Infact, some will argue that you only need to feed your fish ONE kind of fish food, if you are using a top notch brand. I myself use about 3 or 4 brands just "to be safe", but really, if you look at the top 10 out there, there is little difference in the ingredients. Am I wasting money? Hey, its a hobby; arguably I don't need to have a fish tank either... Thats the exuse I use on my wife. :lol:

As long as you're careful not to overfeed the fish, which is far more harmful and likely to occur, you're fish will do fine with processed foods..


----------



## hobbeslax (Nov 22, 2005)

There have been times where I run out of good quality of spirulina food. Especially in these economic times and the closing of a few of the LPS in my area :x . In a pinch I've left the house for work and put in a leaf or two of Romaine lettuce. When I come back home I simply remove the skeleton of the leaf.


----------



## steelers fan (Jun 26, 2009)

i will give mine a thick slice of zuchini maybe once a month as a treat rubber banded to a rock. they swarm around it for about 15 minutes and then the plecos tak over...after about an hour i take whatever is left out


----------



## Wolffishin (Sep 9, 2009)

Do these veggies always need to be blanched first?

Is it also important to give Haps and Peacocks veggies if they're carnivores?


----------



## DJRansome (Oct 29, 2005)

No and no. I give them unblanched cucumber and romaine. Peas would be blanched or previously frozen. If the vege is hard, like a carrot, blanch it.


----------



## Wolffishin (Sep 9, 2009)

Thanks for the response DJR.

While we're on the topic of feeding, and at the risk of a slight thread hijack, what about feeding frequency?
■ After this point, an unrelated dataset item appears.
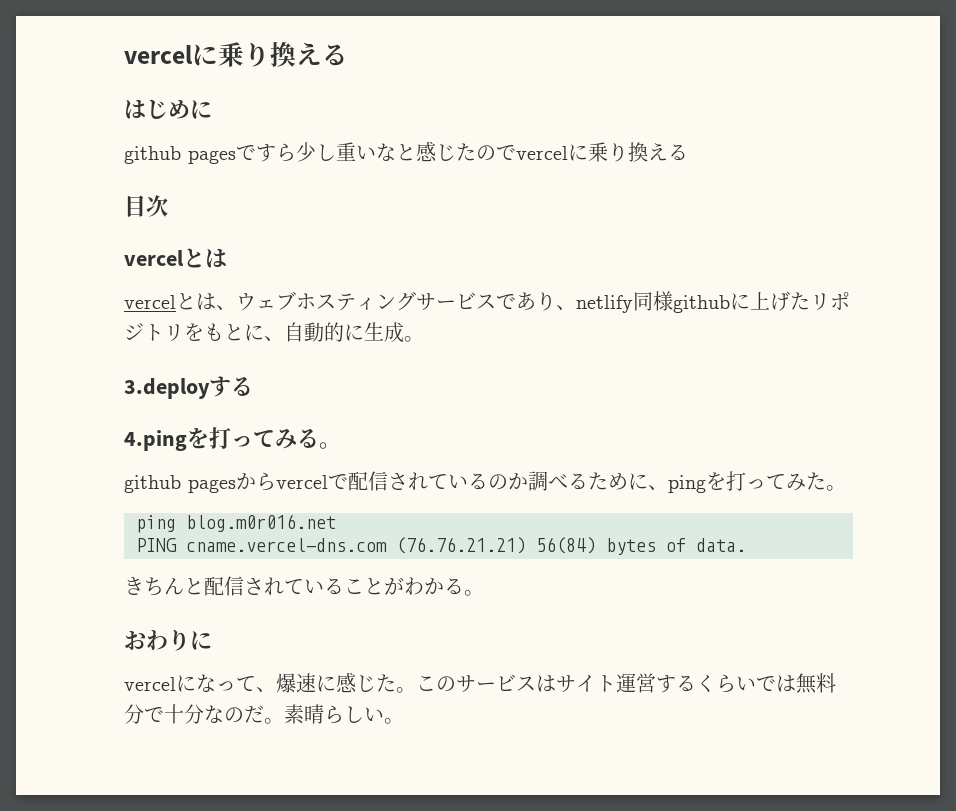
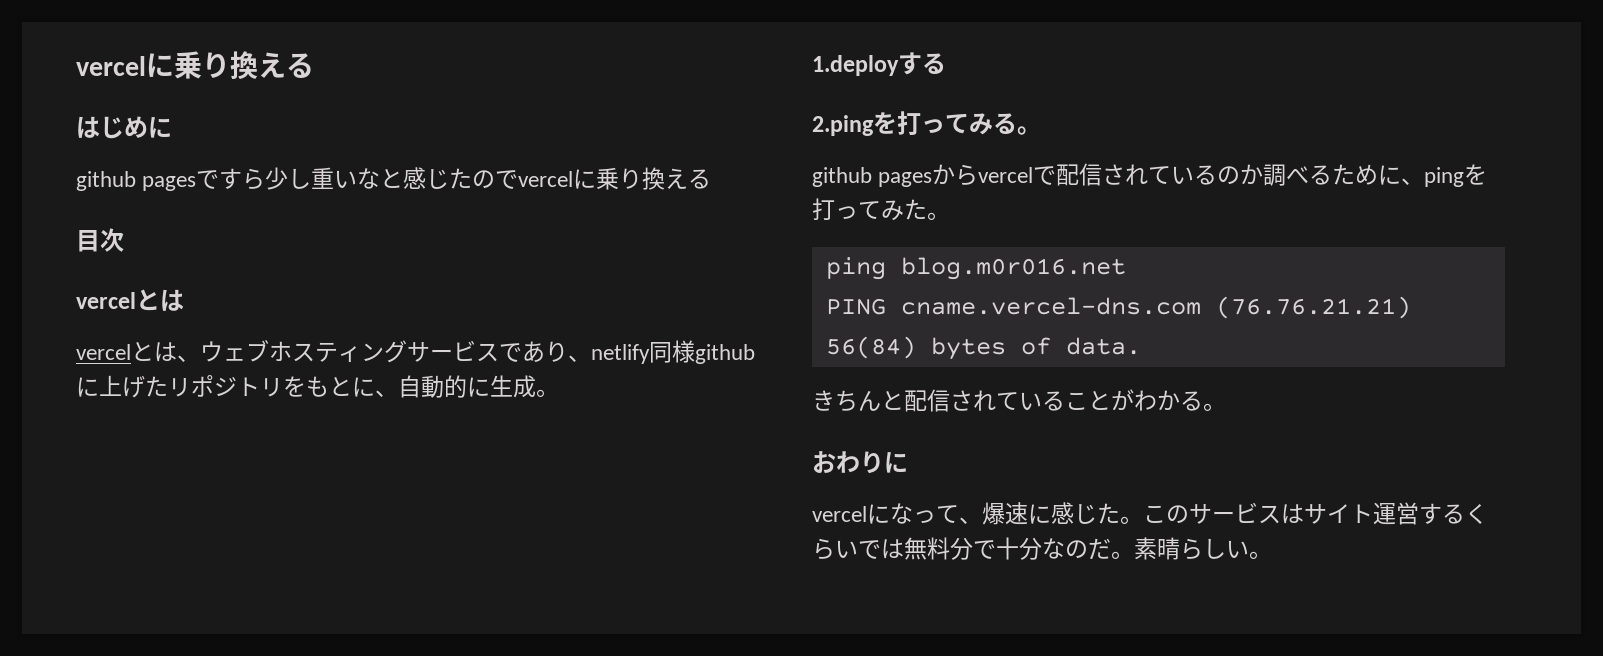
[124,378,210,399] 3.deploy -> [812,55,899,76] 1.deploy
[124,430,187,451] 4.ping -> [812,115,874,136] 2.ping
I read here or maybe the General Cichlid Discussion to only feed once a day and very sparingly.
This is contrary to what I've always done, and read about, with tropical fish in general.
But bare in mind I'm "old school" and have been keeping fish for about 30 years.
I always thought that multiple feedings are better than just one, becuase fish will usually feed all day in the wild.
Now, I'm careful not to over feed and if food is hitting the substrate then that's too much.
I also have a Pictus cat that will get any leftovers.

So, one small feeding daily or multiple smaller feedings?

Thanks.


----------



## MalawiLover (Sep 12, 2006)

The "old school" rule was in most part to the fact that fish foods were not well researched (in terms of true nutritional requirements of different species) and an inability to manufacture highly nutritious dry foods with a shelf life.

Now the pellets and flakes pack quite a nutritional puch into a very tiny space, that has a pretty decent shelf life so less physical food is required to meet the fishes needs.

While it is true that fish would forage most of the day, often the value of the grazed food was low so volumes had to be uped and with carnivores, depending on the season and location most likely would not have had consistant meals anyway.


----------



## Wolffishin (Sep 9, 2009)

That makes sense, thank you very much.


----------